All the professional ladies in Carrian's room


We are the people who want to be successful!!

Dear fellow colleagues, I'm glad to be in the big family with you guys. Let's work hard together and one day, all of us will be the shining star in our own sky.

Saturday, August 15, 2009

Accident Scene

Last Saturday when I passed by Mahkota Hospital, I witnessed a post-accident scene. A dead body was on the street covered with white clothes and there was blood on the floor. I din't see how exactly the accident happened, but from the scene, me and CheeSeong guessed that there must a bus somehow crossed over the divider and went to the other side of the road and bang someone on the lane. I wanted to took some photo of the scene, but CheeSeong stopped me. We both believe in ghosts and think that better don't do anything to avoid unnecessary problem.

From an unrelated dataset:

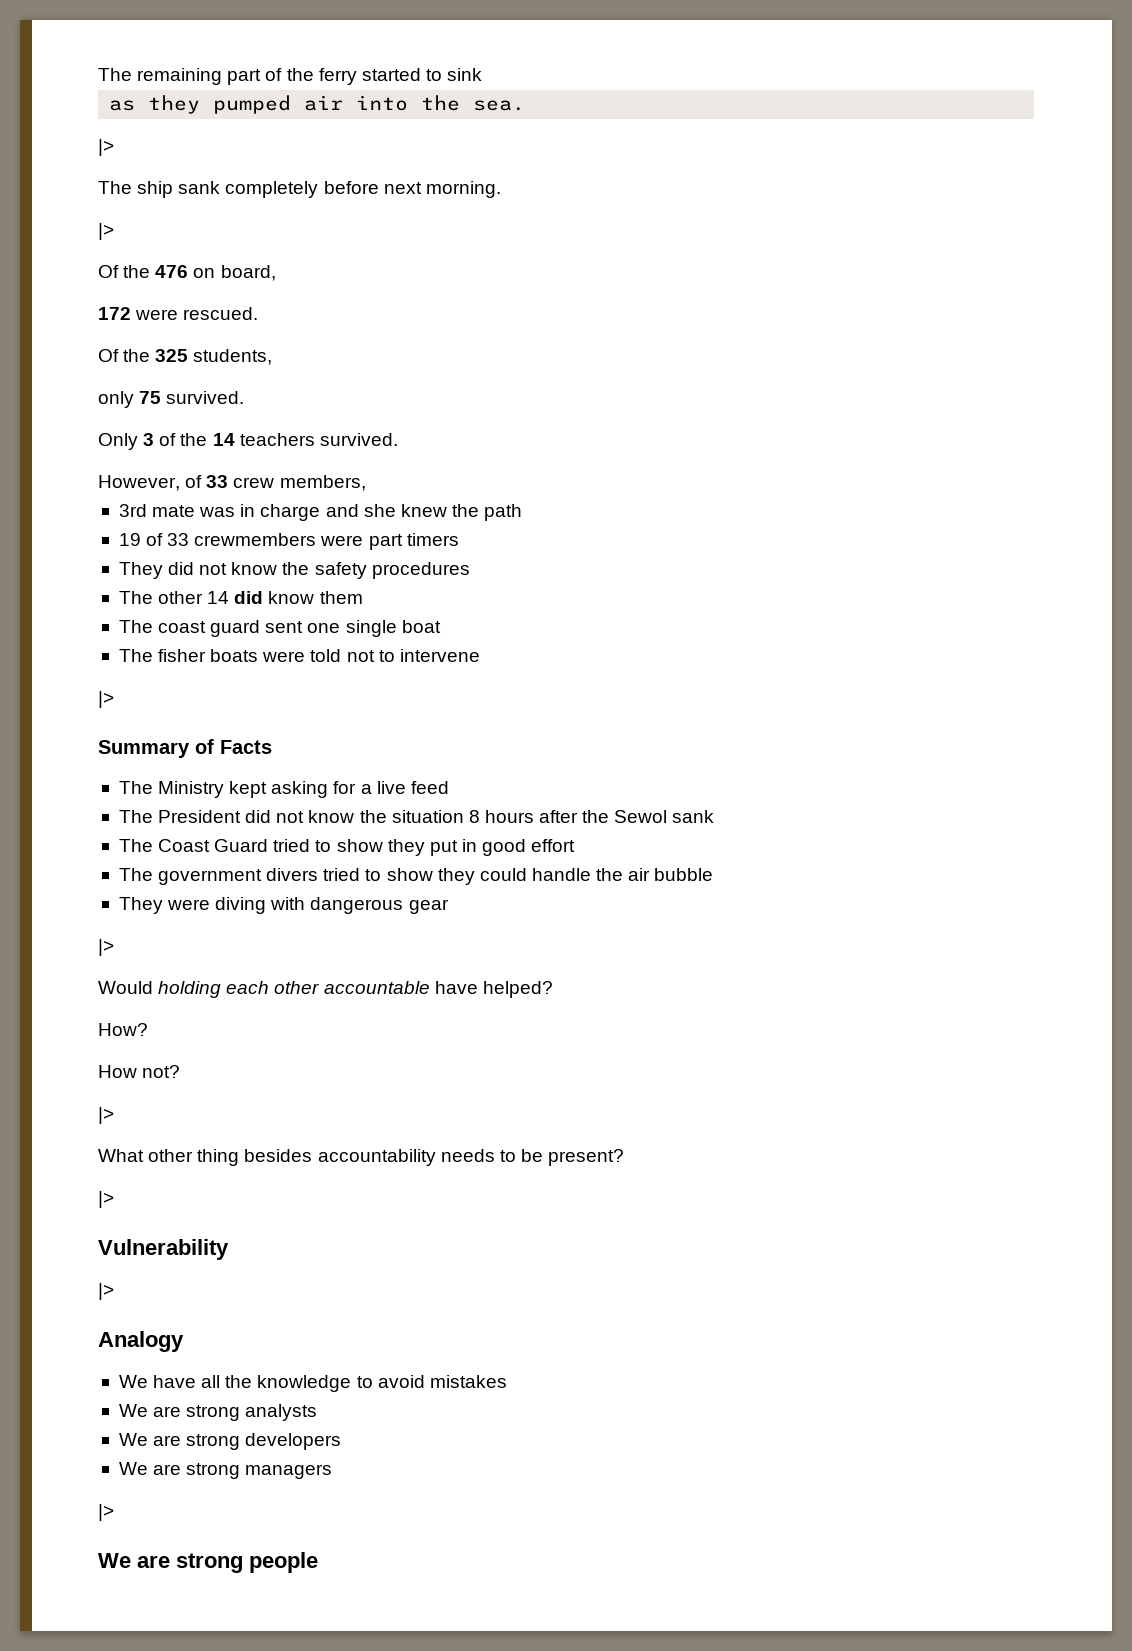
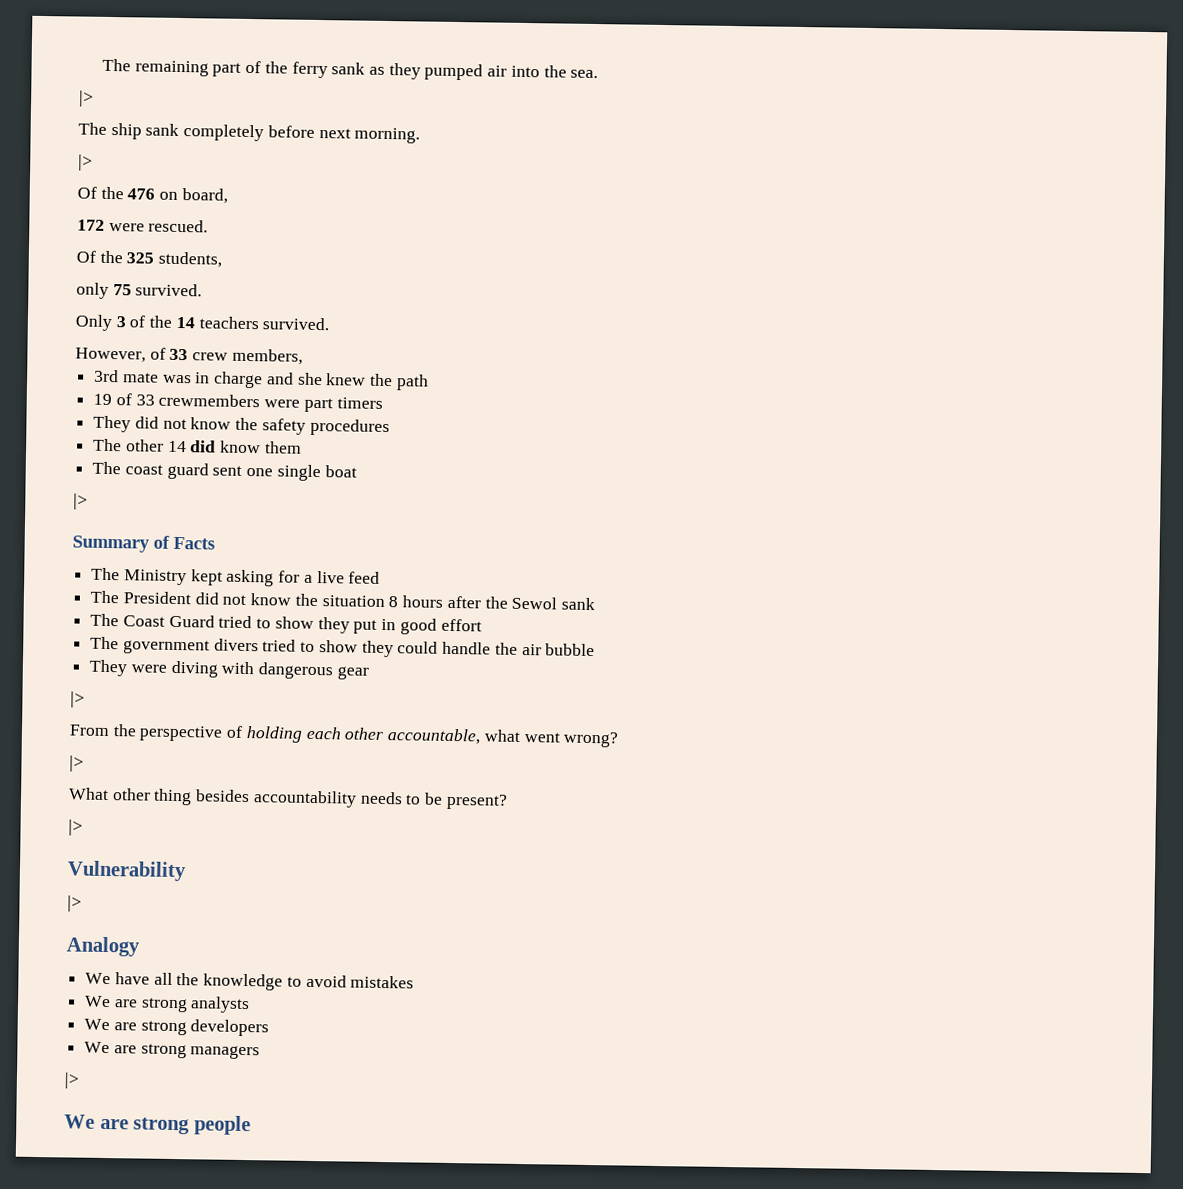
[361,68,483,81] started to sink // -> [331,62,366,75] sank
[118,649,480,662] // The fisher boats were told not to intervene -> (357, 471) none
[98,981,553,998] [98,1023,148,1036] [98,1065,181,1078] Would holding each other accountable have helped? // How? // How not? -> [69,724,620,748] From the perspective of holding each other accountable, what went wrong?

The next day we read the news on newspaper. The dead person was an Indonesian maid. She was crossing the street after came out from the hospital with her employer. One lucky thing is that before she crossed the street, she hand over the baby she was carrying back to her employer. According to the bus driver, he was trying to avoid a car which is going to bump into him, thus he crashed the divider and knocked down the lady who was standing on the divider. But if the driver was not speeding, how can he crashed the entire divider and caused the lady dead? From my own experience, most of the Malaysia bus driver is really driving recklessly. Personally I think that they should be educated that they held big responsiblity to their passengers.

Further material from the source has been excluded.